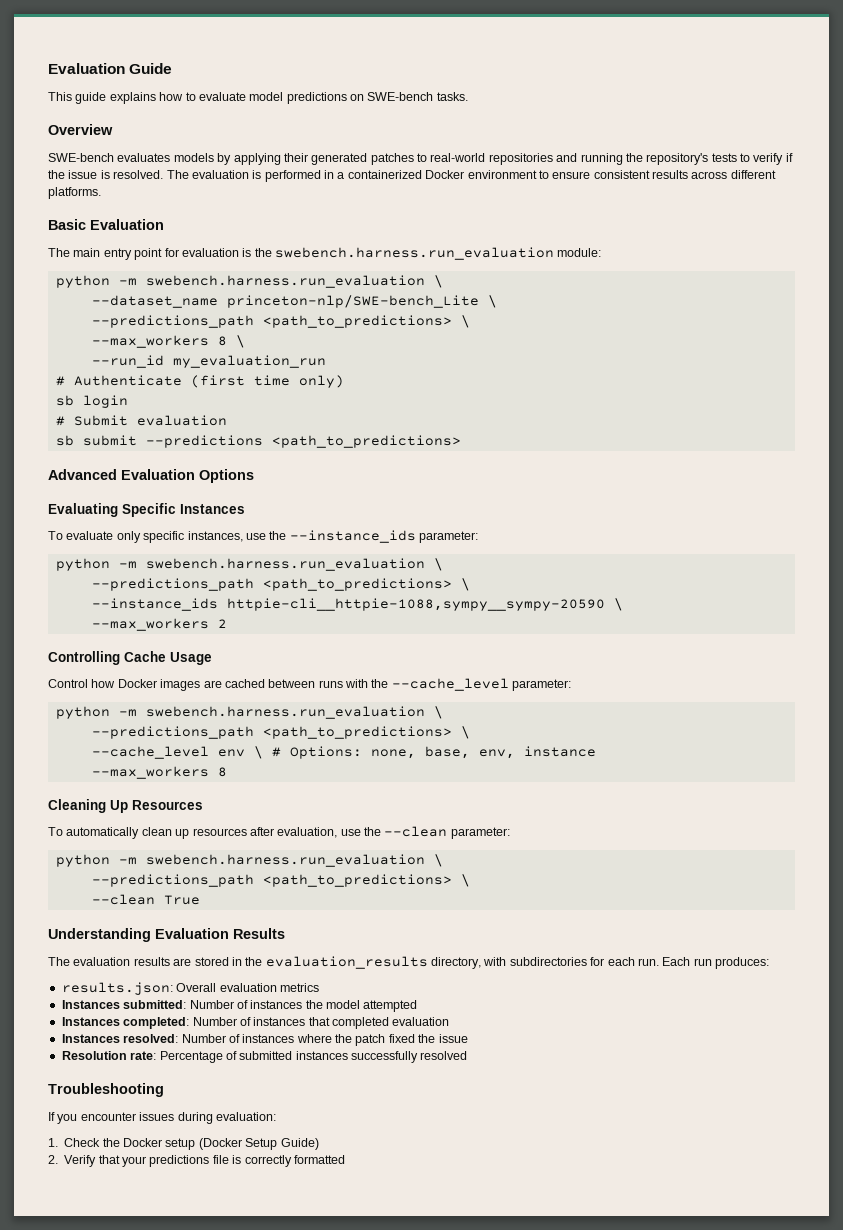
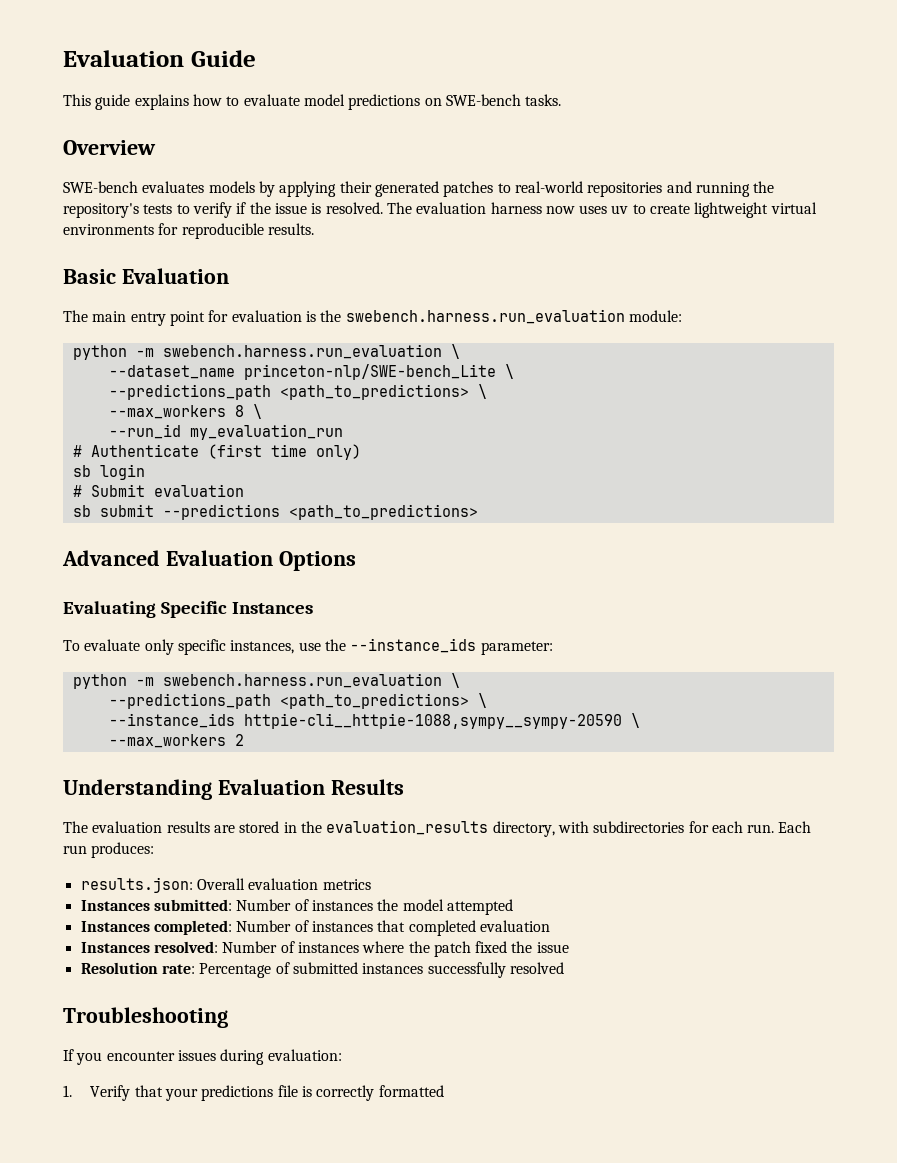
- The evaluation is performed in a containerized Docker environment to ensure consistent results across different platforms.
+ The evaluation harness now uses uv to create lightweight virtual environments for reproducible results.
- Controlling Cache Usage
- Control how Docker images are cached between runs with the --cache_level parameter:
- python -m swebench.harness.run_evaluation \
- --predictions_path <path_to_predictions> \
- --cache_level env \ # Options: none, base, env, instance
- --max_workers 8
- Cleaning Up Resources
- To automatically clean up resources after evaluation, use the --clean parameter:
- python -m swebench.harness.run_evaluation \
- --predictions_path <path_to_predictions> \
- --clean True
- 1. Check the Docker setup (Docker Setup Guide)
- 2. Verify that your predictions file is correctly formatted
+ 1. Verify that your predictions file is correctly formatted

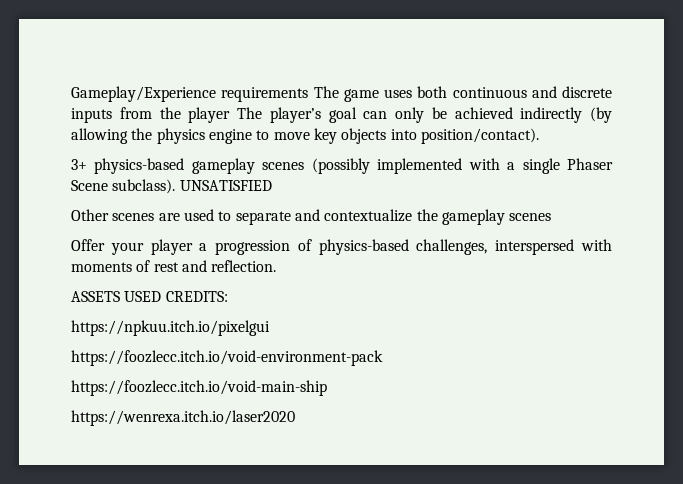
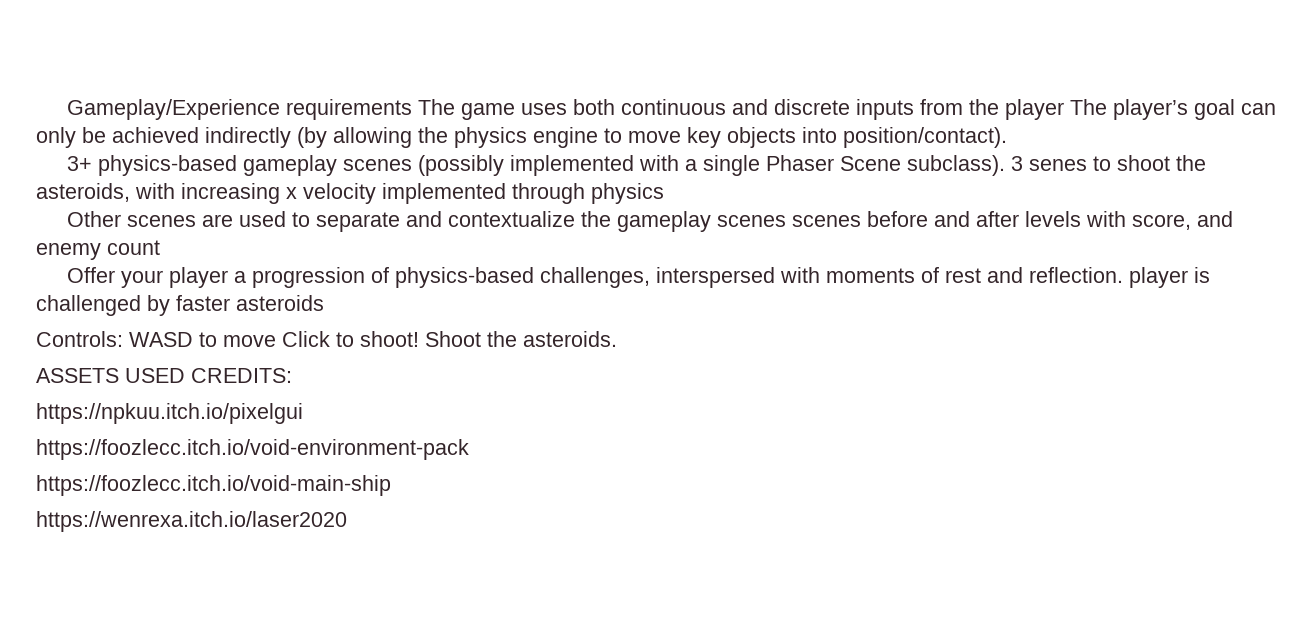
- UNSATISFIED
+ 3 senes to shoot the asteroids, with increasing x velocity implemented through physics
- Other scenes are used to separate and contextualize the gameplay scenes
+ Other scenes are used to separate and contextualize the gameplay scenes scenes before and after levels with score, and enemy count
- Offer your player a progression of physics-based challenges, interspersed with moments of rest and reflection.
+ Offer your player a progression of physics-based challenges, interspersed with moments of rest and reflection. player is challenged by faster asteroids
+ Controls: WASD to move Click to shoot! Shoot the asteroids.

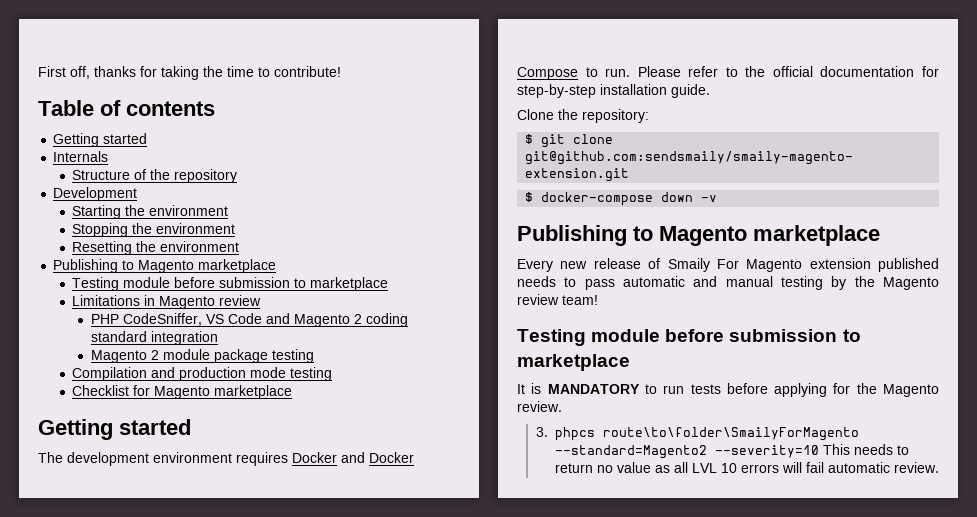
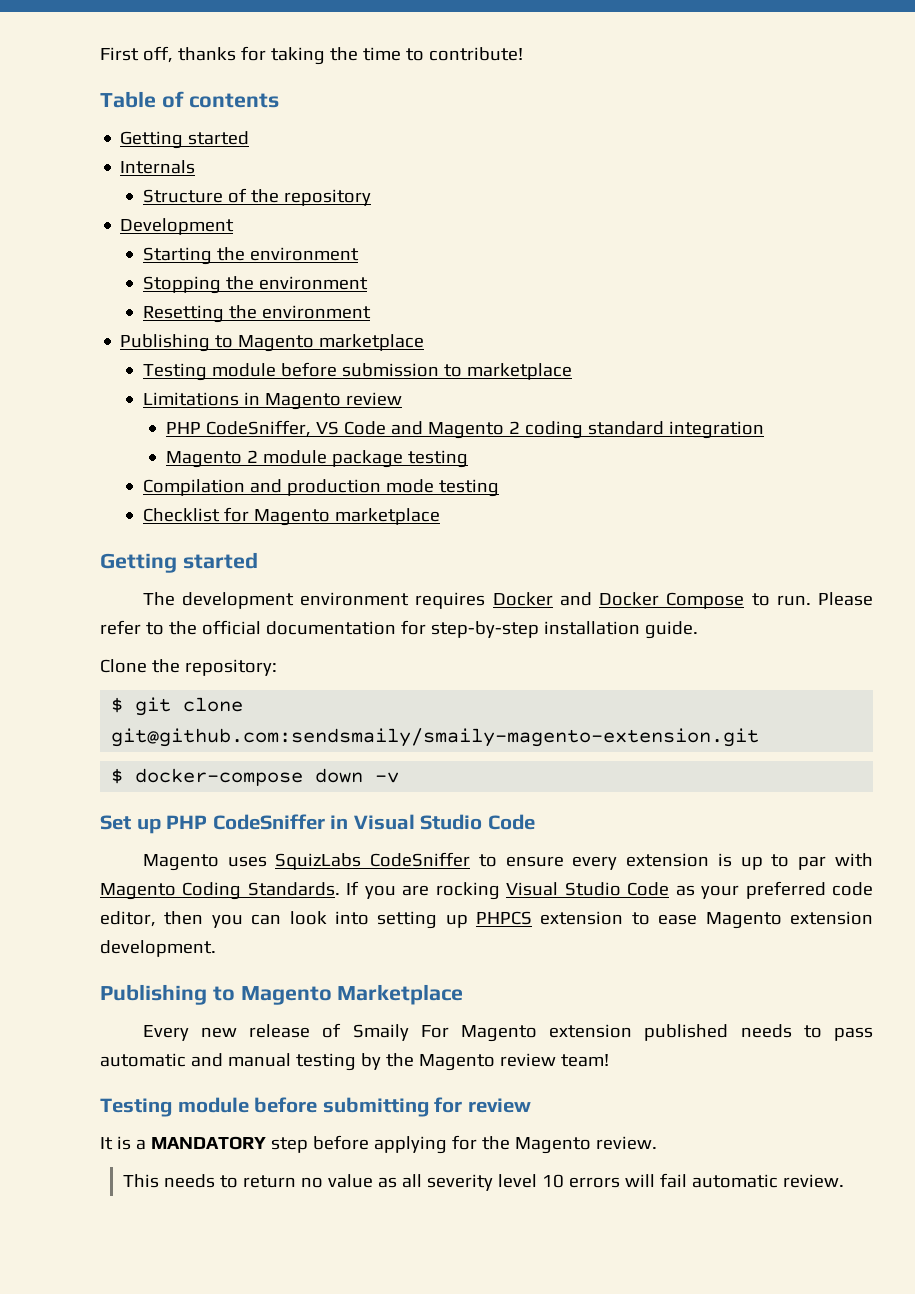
  $ docker-compose down -v
- Publishing to Magento marketplace
+ Set up PHP CodeSniffer in Visual Studio Code
+ Magento uses SquizLabs CodeSniffer to ensure every extension is up to par with Magento Coding Standards. If you are rocking Visual Studio Code as your preferred code editor, then you can look into setting up PHPCS extension to ease Magento extension development.
+ Publishing to Magento Marketplace
  Every new release of Smaily For Magento extension published needs to pass automatic and manual testing by the Magento review team!
- Testing module before submission to marketplace
+ Testing module before submitting for review
- It is MANDATORY to run tests before applying for the Magento review.
+ It is a MANDATORY step before applying for the Magento review.
- 3. phpcs route\to\folder\SmailyForMagento --standard=Magento2 --severity=10 This needs to return no value as all LVL 10 errors will fail automatic review.
+ This needs to return no value as all severity level 10 errors will fail automatic review.

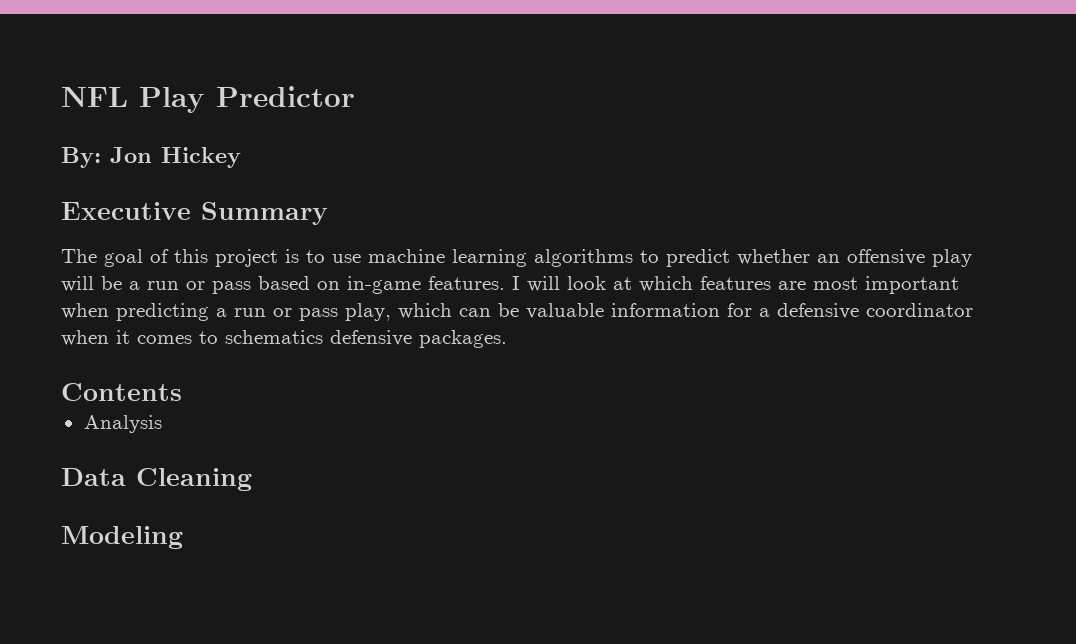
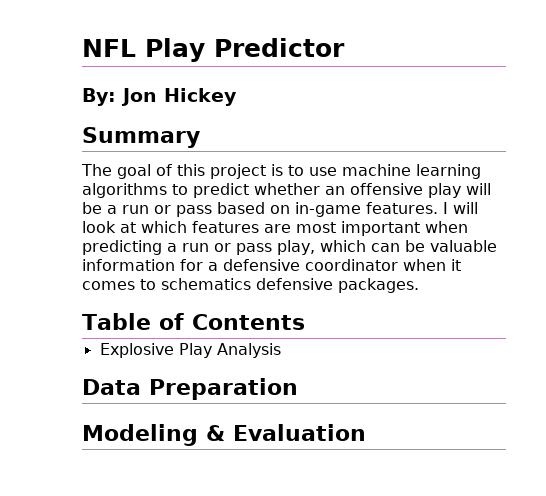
- Executive Summary
+ Summary
- Contents
+ Table of Contents
- Analysis
+ Explosive Play Analysis
- Data Cleaning
+ Data Preparation
- Modeling
+ Modeling & Evaluation

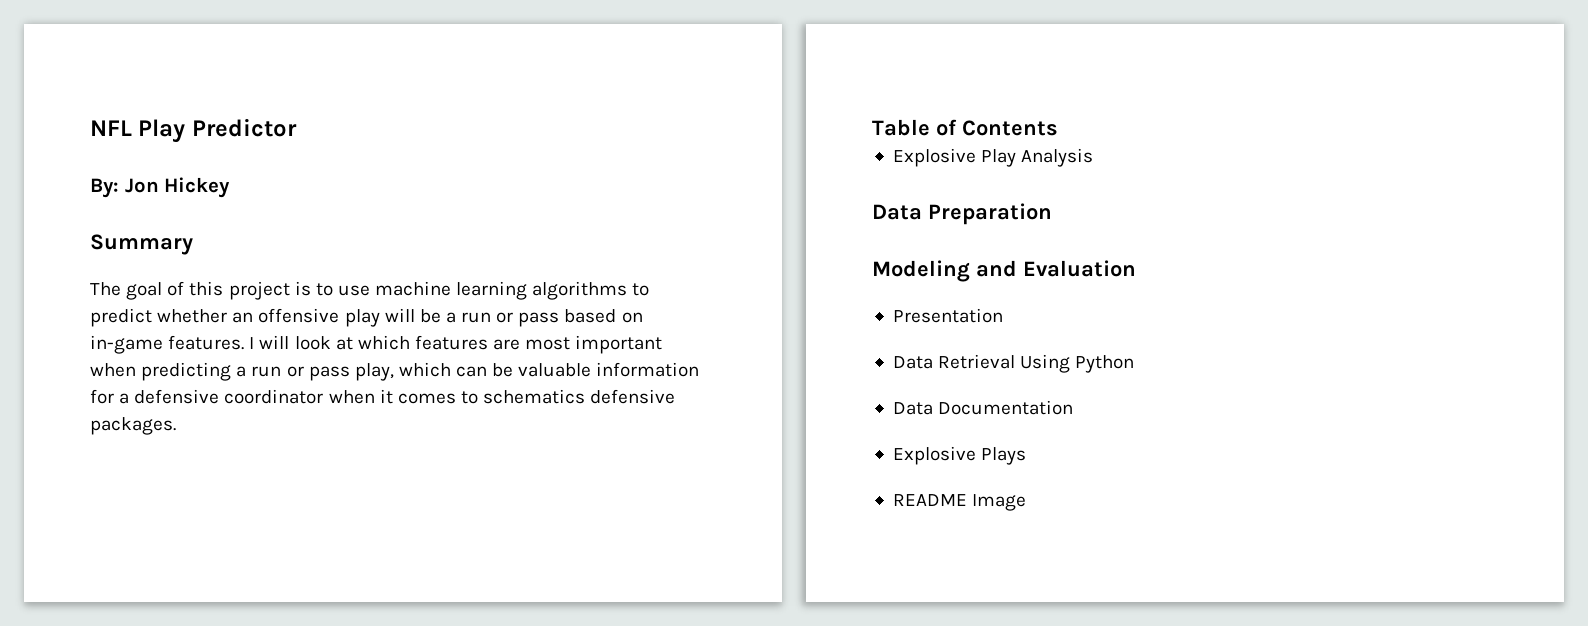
- Modeling & Evaluation
+ Modeling and Evaluation
+ Presentation
+ Data Retrieval Using Python
+ Data Documentation
+ Explosive Plays
+ README Image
######
* **Work task**:
Above are some entries; copy exactly the lines from the line with "for reproducible results." through the line with "- UNSATISFIED", both included, but none of the pictures.

* **Solution**:
+ The evaluation harness now uses uv to create lightweight virtual environments for reproducible results.
- Controlling Cache Usage
- Control how Docker images are cached between runs with the --cache_level parameter:
- python -m swebench.harness.run_evaluation \
- --predictions_path <path_to_predictions> \
- --cache_level env \ # Options: none, base, env, instance
- --max_workers 8
- Cleaning Up Resources
- To automatically clean up resources after evaluation, use the --clean parameter:
- python -m swebench.harness.run_evaluation \
- --predictions_path <path_to_predictions> \
- --clean True
- 1. Check the Docker setup (Docker Setup Guide)
- 2. Verify that your predictions file is correctly formatted
+ 1. Verify that your predictions file is correctly formatted

- UNSATISFIED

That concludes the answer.